The project: ‘Preventing Violent Extremism: Leaders Telling a Different Story’, organized by the Club de Madrid (CdM) and supported by the European Commission’s Directorate-General for International Cooperation and Development, aims at improving responses to violent extremism by developing effective alternative and positive narratives against violent extremism using media tools and evidence-based recommendations.
The meeting brought together leading experts in the field of P/CVE and counter narratives, EU representatives, government officials, youth’ and women’s groups representatives and media practitioners among others. The debates were led by CdM Members and former Prime Minister Mehdi Jomaa (Tunisia, 2014-2015), former Prime Minister Zlatko Lagumdžija (Bosnia & Herzegovina, 2001- 2002), and EU representatives Gilles de Kerchove, Counter-Terrorism Coordinator, Adriaan Van der Meer, former Head of Unit Stability, Security Development and Nuclear Safety, DG DEVCO, and Jean-Louis Ville, Acting Director, Directorate General for Human Development and Migration, European Commission.

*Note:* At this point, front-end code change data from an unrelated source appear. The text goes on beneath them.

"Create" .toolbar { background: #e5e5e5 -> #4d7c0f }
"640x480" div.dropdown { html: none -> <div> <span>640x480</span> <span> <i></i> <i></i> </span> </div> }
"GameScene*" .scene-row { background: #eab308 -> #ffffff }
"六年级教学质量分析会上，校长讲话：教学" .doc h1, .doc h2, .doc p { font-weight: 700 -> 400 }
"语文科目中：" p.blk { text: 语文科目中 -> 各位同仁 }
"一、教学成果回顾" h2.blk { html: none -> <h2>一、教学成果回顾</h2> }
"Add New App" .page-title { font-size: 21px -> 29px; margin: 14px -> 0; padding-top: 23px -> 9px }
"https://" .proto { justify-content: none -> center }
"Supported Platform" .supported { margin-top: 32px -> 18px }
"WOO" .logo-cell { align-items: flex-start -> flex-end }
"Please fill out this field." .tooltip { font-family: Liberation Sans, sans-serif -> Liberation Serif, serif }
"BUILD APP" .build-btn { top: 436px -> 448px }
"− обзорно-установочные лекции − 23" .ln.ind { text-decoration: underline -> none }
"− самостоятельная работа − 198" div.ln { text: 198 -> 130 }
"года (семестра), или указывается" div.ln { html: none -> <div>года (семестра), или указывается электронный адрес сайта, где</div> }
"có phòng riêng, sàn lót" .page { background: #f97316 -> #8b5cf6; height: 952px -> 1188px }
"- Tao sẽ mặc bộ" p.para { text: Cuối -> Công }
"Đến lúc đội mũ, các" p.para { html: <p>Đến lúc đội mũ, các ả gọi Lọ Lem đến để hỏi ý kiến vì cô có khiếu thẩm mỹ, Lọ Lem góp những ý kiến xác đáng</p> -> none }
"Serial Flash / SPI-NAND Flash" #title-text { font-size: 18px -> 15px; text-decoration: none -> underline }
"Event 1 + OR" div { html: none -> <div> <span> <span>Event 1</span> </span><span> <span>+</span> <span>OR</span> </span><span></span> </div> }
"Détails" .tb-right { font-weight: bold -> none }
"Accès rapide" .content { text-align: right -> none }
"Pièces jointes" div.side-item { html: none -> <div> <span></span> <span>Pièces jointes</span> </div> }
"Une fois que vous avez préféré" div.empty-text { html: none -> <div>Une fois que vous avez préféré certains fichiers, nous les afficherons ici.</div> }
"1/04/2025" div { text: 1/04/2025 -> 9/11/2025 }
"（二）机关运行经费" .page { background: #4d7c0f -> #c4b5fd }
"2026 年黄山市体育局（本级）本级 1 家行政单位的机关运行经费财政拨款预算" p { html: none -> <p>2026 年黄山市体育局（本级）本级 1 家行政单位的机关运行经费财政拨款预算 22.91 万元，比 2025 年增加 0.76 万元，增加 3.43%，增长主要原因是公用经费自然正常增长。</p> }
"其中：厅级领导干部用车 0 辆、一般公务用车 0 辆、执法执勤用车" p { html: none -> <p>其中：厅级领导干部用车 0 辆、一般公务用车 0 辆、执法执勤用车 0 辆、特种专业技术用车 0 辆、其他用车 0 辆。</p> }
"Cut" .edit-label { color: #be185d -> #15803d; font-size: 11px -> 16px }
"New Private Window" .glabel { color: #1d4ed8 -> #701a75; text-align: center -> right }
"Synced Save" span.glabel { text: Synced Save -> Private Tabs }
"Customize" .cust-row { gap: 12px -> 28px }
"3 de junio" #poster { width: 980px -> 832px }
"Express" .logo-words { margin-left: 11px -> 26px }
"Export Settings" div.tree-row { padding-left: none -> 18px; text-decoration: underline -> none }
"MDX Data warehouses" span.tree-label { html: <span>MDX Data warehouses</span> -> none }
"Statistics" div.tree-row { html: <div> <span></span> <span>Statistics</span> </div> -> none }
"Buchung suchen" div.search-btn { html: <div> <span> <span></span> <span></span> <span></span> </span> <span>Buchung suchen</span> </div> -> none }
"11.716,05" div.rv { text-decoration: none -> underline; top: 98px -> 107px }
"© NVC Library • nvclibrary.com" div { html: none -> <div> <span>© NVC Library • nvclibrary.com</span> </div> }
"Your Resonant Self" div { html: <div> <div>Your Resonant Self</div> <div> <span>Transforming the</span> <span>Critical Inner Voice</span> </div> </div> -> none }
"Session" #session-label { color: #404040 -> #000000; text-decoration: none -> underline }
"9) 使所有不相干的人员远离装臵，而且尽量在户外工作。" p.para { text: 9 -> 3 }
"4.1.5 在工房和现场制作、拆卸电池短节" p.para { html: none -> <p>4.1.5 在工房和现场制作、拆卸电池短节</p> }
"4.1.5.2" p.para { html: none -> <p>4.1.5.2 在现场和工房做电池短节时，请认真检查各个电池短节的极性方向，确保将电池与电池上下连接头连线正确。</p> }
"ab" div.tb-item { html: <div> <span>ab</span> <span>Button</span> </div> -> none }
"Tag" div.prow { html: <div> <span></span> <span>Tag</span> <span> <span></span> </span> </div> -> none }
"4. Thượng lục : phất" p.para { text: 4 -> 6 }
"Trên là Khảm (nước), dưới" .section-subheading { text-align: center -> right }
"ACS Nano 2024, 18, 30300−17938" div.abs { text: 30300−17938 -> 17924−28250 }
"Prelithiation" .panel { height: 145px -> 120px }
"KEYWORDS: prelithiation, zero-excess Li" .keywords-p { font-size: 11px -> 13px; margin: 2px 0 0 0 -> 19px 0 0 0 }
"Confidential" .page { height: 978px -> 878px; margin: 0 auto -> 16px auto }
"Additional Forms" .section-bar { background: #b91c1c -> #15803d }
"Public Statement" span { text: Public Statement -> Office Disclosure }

The need of giving voice to the voiceless was also highlighted: civil society, youth, women and religious leaders, local messengers and victims of extremist groups, as well as former violent extremists, demand more platforms and spaces to tell their stories and personal experiences and, in this way, build a new counter – narrative. The role of the media, the necessity to identify a target audience based on scientific evidence and the importance of bridging the gap between current political leaders and civil society organizations were also discussed.
Participants identified challenges and opportunities for this global phenomenon, that requires a global and multi-faceted response: bridging the gap between national policies and local realities; the need for governments to start moving beyond ambiguous and vague approaches; and tackle the problem by increasingly engage civil society actors and communities in policy design and implementation through innovative and attractive strategies. Good governance as well as democratic principles and values were identified as the only path for addressing grievances and providing room for change.
The approaches, challenges and recommendations discussed in this meeting will be incorporated in the in-country and regional implementation of this project. The latter will be focused on two regions – Middle East and North Africa and West Africa – and three countries, Tunisia, Lebanon and Nigeria. The project methodology will include qualitative research and analysis; regional and national consultations; CdM Member led in-country missions and bilateral meetings; and an on-line campaign and evidence-based recommendations.